Description of the task: Every line from the one with "file, included in root .gitlab-ci.ts" to the one with "(ICS Social Network)", including those two, is to be copied exactly; all other lines of the entries below are left out.

Records contained in a dataset:
============

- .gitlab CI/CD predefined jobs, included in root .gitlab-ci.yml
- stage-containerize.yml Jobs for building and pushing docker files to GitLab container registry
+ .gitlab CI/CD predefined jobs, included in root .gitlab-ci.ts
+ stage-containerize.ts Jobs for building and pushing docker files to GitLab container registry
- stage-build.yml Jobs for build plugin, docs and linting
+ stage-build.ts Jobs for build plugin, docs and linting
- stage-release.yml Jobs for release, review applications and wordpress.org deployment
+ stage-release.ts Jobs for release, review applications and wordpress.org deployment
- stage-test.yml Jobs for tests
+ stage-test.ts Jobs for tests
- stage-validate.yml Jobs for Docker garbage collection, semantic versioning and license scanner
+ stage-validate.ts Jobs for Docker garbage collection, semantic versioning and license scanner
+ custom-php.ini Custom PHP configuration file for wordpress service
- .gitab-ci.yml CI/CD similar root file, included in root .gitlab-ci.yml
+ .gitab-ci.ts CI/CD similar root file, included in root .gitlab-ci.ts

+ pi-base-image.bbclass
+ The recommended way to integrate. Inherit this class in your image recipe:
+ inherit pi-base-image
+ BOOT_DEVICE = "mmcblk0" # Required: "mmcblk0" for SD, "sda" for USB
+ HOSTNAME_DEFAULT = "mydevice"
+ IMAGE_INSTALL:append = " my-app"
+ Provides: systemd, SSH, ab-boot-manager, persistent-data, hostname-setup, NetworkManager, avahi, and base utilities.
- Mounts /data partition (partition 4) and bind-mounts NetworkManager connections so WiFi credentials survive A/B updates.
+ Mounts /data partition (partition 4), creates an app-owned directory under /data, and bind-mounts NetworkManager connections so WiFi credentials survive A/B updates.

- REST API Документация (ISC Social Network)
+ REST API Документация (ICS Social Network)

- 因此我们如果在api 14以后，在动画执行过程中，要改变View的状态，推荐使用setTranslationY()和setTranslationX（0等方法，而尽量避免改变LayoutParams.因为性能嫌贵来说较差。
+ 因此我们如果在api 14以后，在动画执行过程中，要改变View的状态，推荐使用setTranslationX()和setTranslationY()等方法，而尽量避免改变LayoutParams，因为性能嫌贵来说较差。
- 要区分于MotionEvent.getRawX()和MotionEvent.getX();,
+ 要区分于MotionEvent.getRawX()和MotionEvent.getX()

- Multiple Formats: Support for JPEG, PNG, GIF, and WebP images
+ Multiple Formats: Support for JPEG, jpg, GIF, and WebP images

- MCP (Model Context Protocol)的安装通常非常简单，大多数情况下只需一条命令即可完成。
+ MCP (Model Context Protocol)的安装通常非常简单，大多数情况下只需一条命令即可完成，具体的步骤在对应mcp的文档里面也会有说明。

============

Output:
+ .gitab-ci.ts CI/CD similar root file, included in root .gitlab-ci.ts

+ pi-base-image.bbclass
+ The recommended way to integrate. Inherit this class in your image recipe:
+ inherit pi-base-image
+ BOOT_DEVICE = "mmcblk0" # Required: "mmcblk0" for SD, "sda" for USB
+ HOSTNAME_DEFAULT = "mydevice"
+ IMAGE_INSTALL:append = " my-app"
+ Provides: systemd, SSH, ab-boot-manager, persistent-data, hostname-setup, NetworkManager, avahi, and base utilities.
- Mounts /data partition (partition 4) and bind-mounts NetworkManager connections so WiFi credentials survive A/B updates.
+ Mounts /data partition (partition 4), creates an app-owned directory under /data, and bind-mounts NetworkManager connections so WiFi credentials survive A/B updates.

- REST API Документация (ISC Social Network)
+ REST API Документация (ICS Social Network)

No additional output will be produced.